Say I have two finite intervals $[a,b],[c,d]\subsetneq\Bbb R$ where $a<b<c-1<c<d$ and $b-a=d-c=s<1$.
I want to find a polynomial $f \in \Bbb R[x]$ such that $$\forall x\in[a,b],\mbox{ }f(x) \in\big[\frac{a+b}{2} - r, \frac{a+b}{2} + r\big]$$ and $$\forall x\in[c,d],\mbox{ }f(x) \in\big[\frac{c+d}{2} - r, \frac{c+d}{2} + r\big]$$ for some fixed $r\in(0,\frac{s}{2})$.
Then what is the least degree polynomial I can use?
Do Chebyshev polynomials help here? I know that for each interval I can find two scaled and shifted Tchebyshev polynomials to get what I want separately in each interval. However to find one polynomial that works on both intervals is difficult. I can try to do a weighted sum of the separate Tchebyshev polynomials. However then I am unable to guarantee what I want.
Let $T_n(x)$ be Tchebyshev polynomial of some degree $n$ which takes value between $(-1,+1)$ for $x\in(-1,1)$.

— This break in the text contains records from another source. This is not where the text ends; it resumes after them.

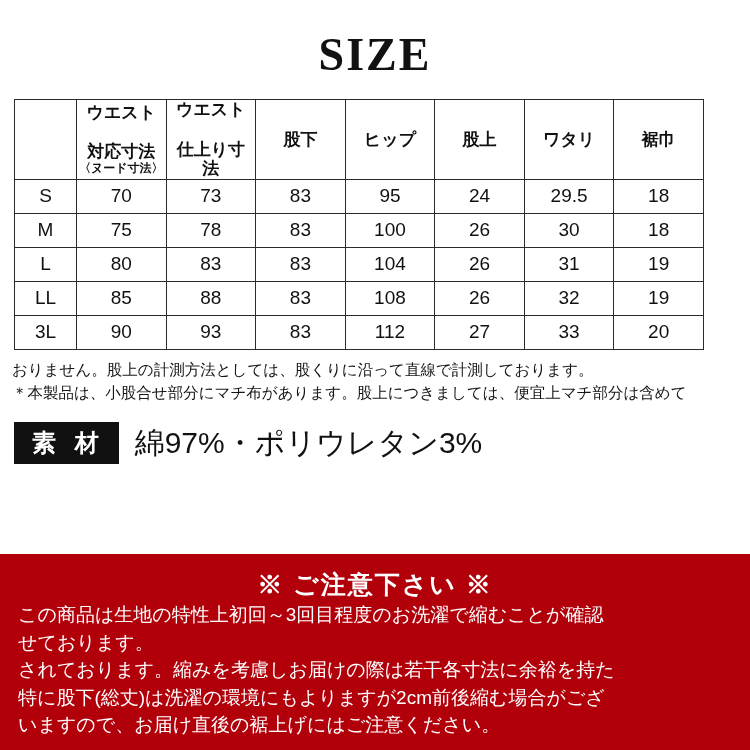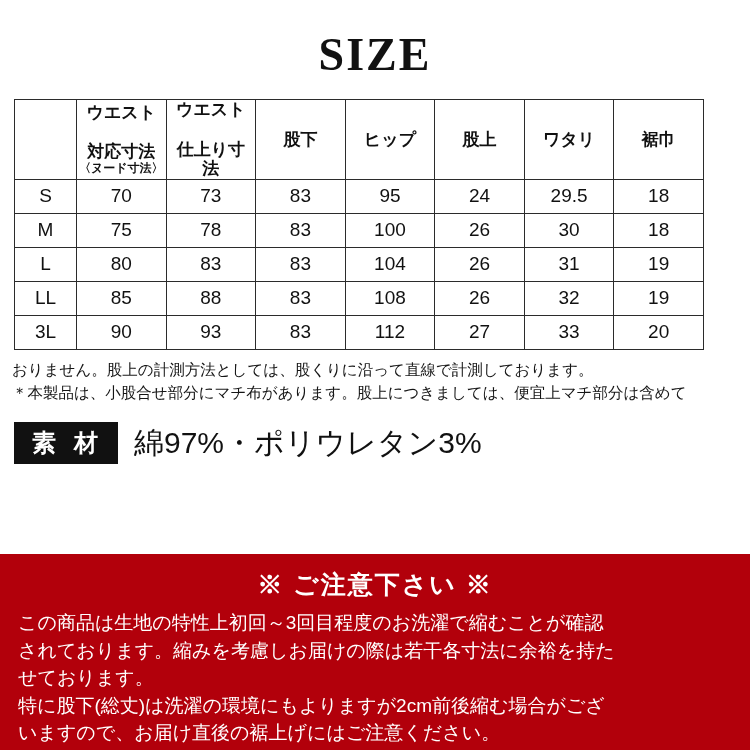--- a/index.html
+++ b/index.html
@@ -79,21 +79,20 @@
     padding: 18px 14px 16px 14px;
   }
   .material-badge {
     background: #111111;
     color: #ffffff;
     font-size: 24px;
     font-weight: 700;
     letter-spacing: 6px;
     padding: 6px 14px 6px 18px;
     line-height: 1.25;
-    font-family: Liberation Serif, serif;
   }
   .material-text {
     font-size: 30px;
     padding-left: 16px;
     letter-spacing: 0px;
     color: #111;
   }
 
   
   .caution {
@@ -102,21 +101,20 @@
     background: #b2000b;
     color: #ffffff;
     padding: 14px 18px 16px 18px;
     height: 196px;
   }
   .caution-title {
     text-align: center;
     font-size: 25px;
     font-weight: 700;
     letter-spacing: 2px;
-    margin-bottom: 8px;
   }
   .caution-body {
     font-size: 19px;
     line-height: 1.45;
   }
   .caution-body p { margin: 0; }
 </style>
 </head>
 <body>
 
@@ -217,20 +215,20 @@
 
   <div class="material">
     <div class="material-badge">素 材</div>
     <div class="material-text">綿97%・ポリウレタン3%</div>
   </div>
 
   <div class="caution">
     <div class="caution-title">※ ご注意下さい ※</div>
     <div class="caution-body">
       <p>この商品は生地の特性上初回～3回目程度のお洗濯で縮むことが確認</p>
+      <p>せております。</p>
       <p>されております。縮みを考慮しお届けの際は若干各寸法に余裕を持た</p>
-      <p>せております。</p>
       <p>特に股下(総丈)は洗濯の環境にもよりますが2cm前後縮む場合がござ</p>
       <p>いますので、お届け直後の裾上げにはご注意ください。</p>
     </div>
   </div>
 
 </div>
 
 </body></html>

Then $$f_{a,b}(x)=\frac{a+b}{2}+r\cdot T_n\big(-\frac{2}{a-b}x+\frac{a+b}{a-b}\big)$$ and $$f_{c,d}(x)=\frac{c+d}{2}+r\cdot T_n\big(-\frac{2}{c-d}x+\frac{c+d}{c-d}\big)$$ does the job for each interval separately.
Can I build $f(x)$ from $f_{a,b}(x)$ and $f_{c,d}(x)$ by using some weighted sum. What would be the degree of the resulting polynomial?
Hint:
A degree five version might work. Symmetrize things around zero, and rescale so the two midpoints are at $1,-1.$ Insist on $f(x)=ax+bx^3+cx^5,$ which since it is odd means one only needs to look at the interval containing the midpoint $1$. So if $s<1<t$ are the two ends of the interval $[s,t]$ with midpoint $1$, we will send $1$ to itself, and then choose some interval $[m,n]$ around $1$ for the image, and we may as well have the midpoint of $[m,n]$ be $1$ also. We also choose $m,n$ close enough to $1$ that the interval $[s,t]$ gets shrunken by the appropriate amount to satisfy the conditions.
Now one can check that the three equations $f(1)=1,\ f(s)=m,\ f(t)=n$ lead always to uniquely solvable equations for the coefficients $a,b,c.$ [This is a matter of looking at the determinant of the system.] If one is lucky the resulting curve will end up increasing on the interval $[s,t],$ and that interval will map into the interval $[m,n].$
As simple-minded as it seems, this scheme did indeed work when I took $s=0.8,\ t=1.2$ and went for a shrink by a factor of $1/2$ via $m=0.9,n=1.1.$ When I did this, the coefficient of $x^3$ came out negative, however the function when graphed was increasing. Likely the derivative, a quadratic in $x^2,$ had negative discriminant, though I didn't check that.
This may not always work, and to even look at whether it does would involve perhaps prohibitive symbolic algebra, in order to get sufficient information on the coefficients $a,b,c$ in terms of the chosen parameters $s,t,m,n.$